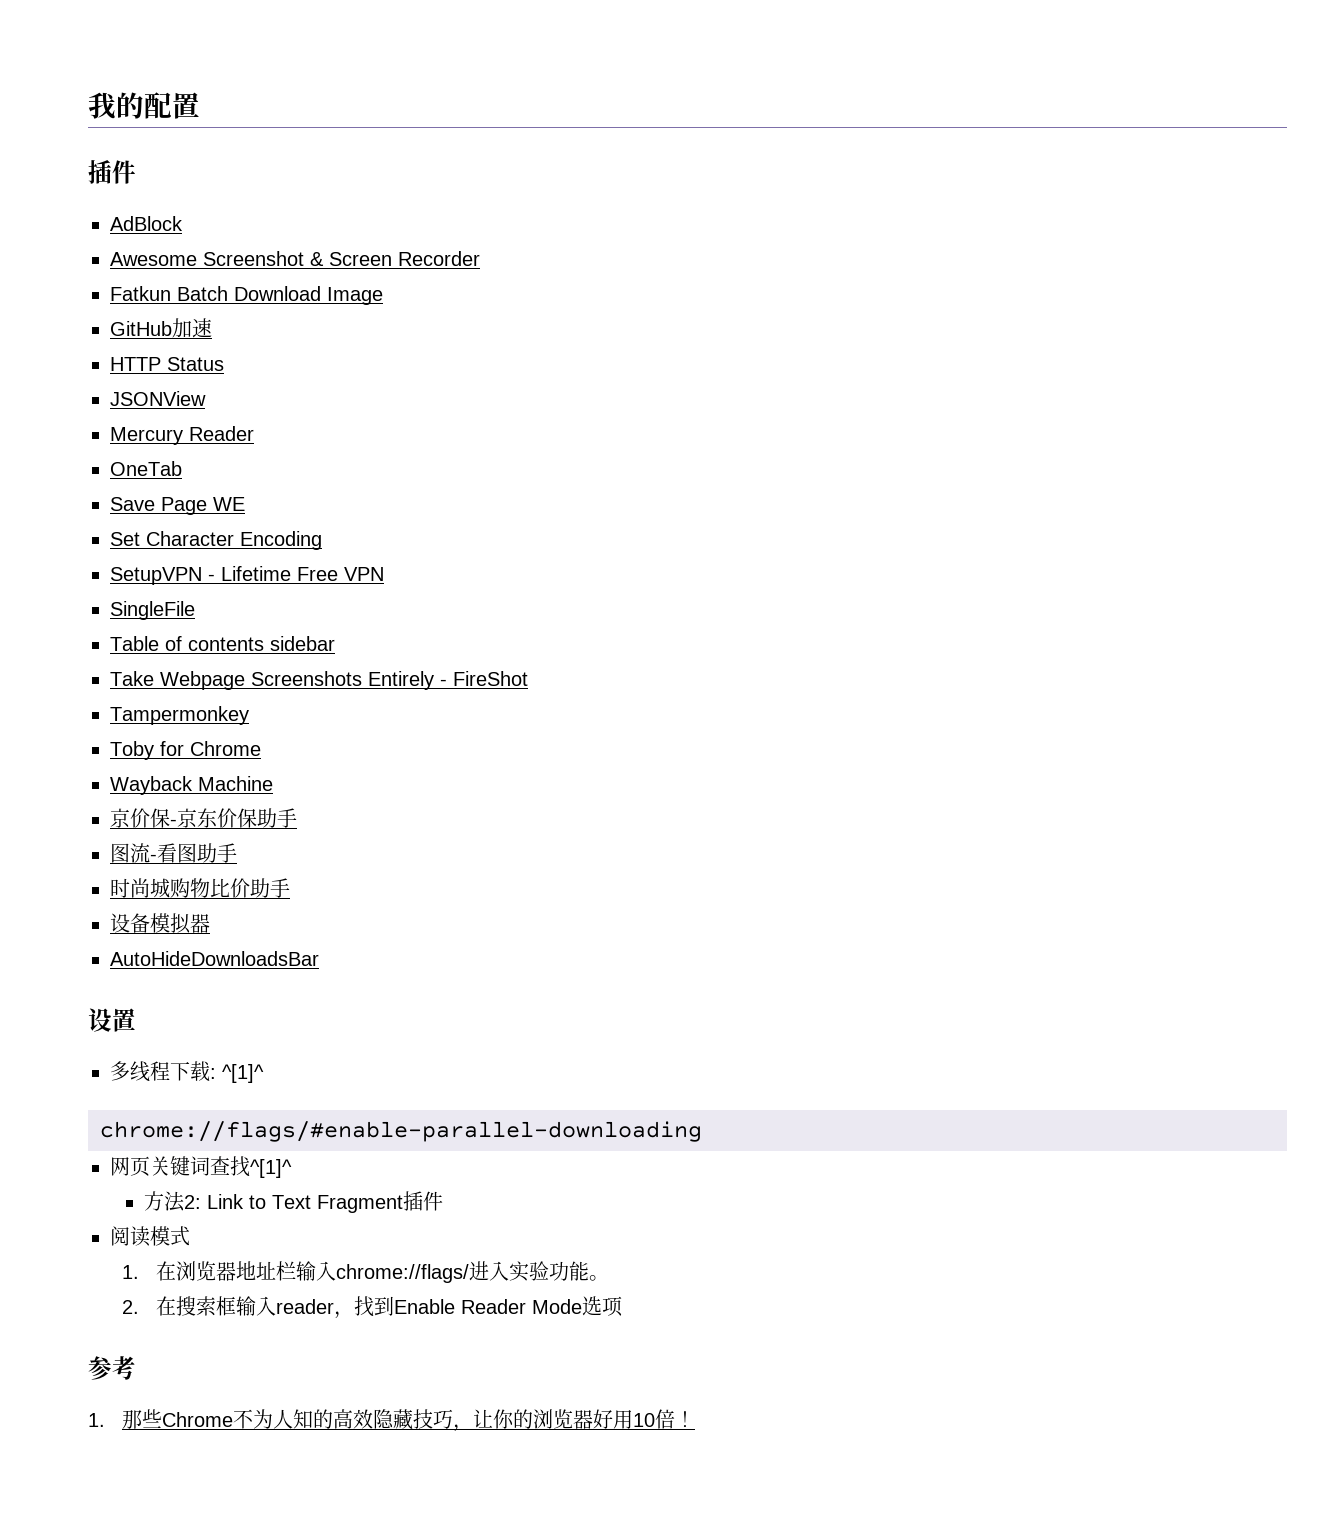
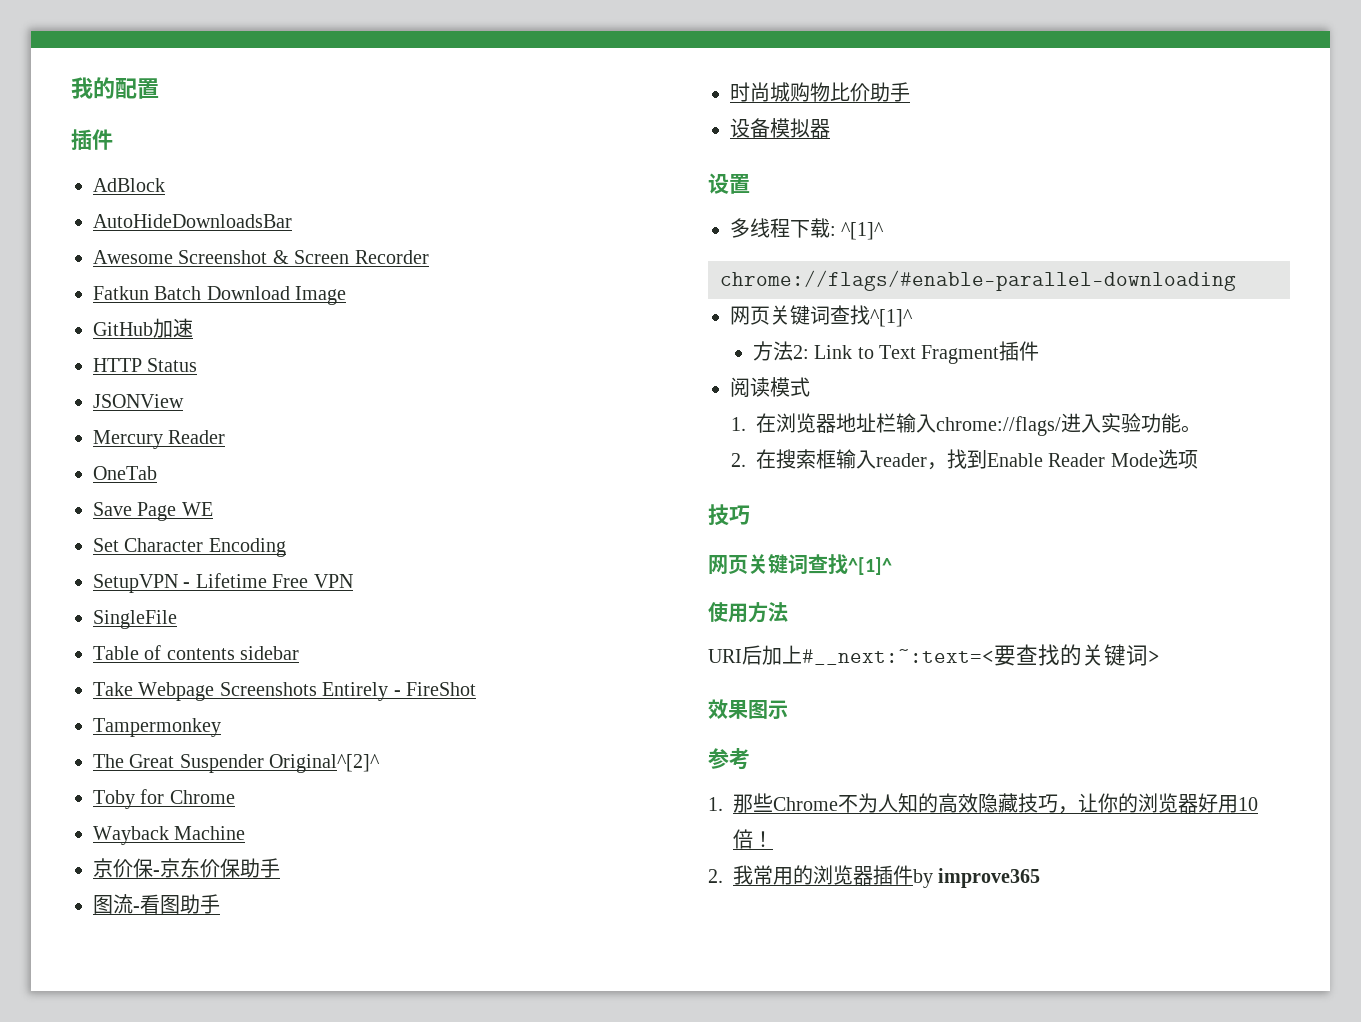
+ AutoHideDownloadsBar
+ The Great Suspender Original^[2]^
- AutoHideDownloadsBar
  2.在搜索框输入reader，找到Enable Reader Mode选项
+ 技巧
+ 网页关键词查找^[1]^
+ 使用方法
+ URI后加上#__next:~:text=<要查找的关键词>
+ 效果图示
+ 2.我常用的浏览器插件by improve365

> _TASK REQUIREMENTS_: Once the pictures are set aside, repeat the data above exactly.

> _RESULT OF THE EXERCISE_:
+ AutoHideDownloadsBar
+ The Great Suspender Original^[2]^
- AutoHideDownloadsBar
  2.在搜索框输入reader，找到Enable Reader Mode选项
+ 技巧
+ 网页关键词查找^[1]^
+ 使用方法
+ URI后加上#__next:~:text=<要查找的关键词>
+ 效果图示
+ 2.我常用的浏览器插件by improve365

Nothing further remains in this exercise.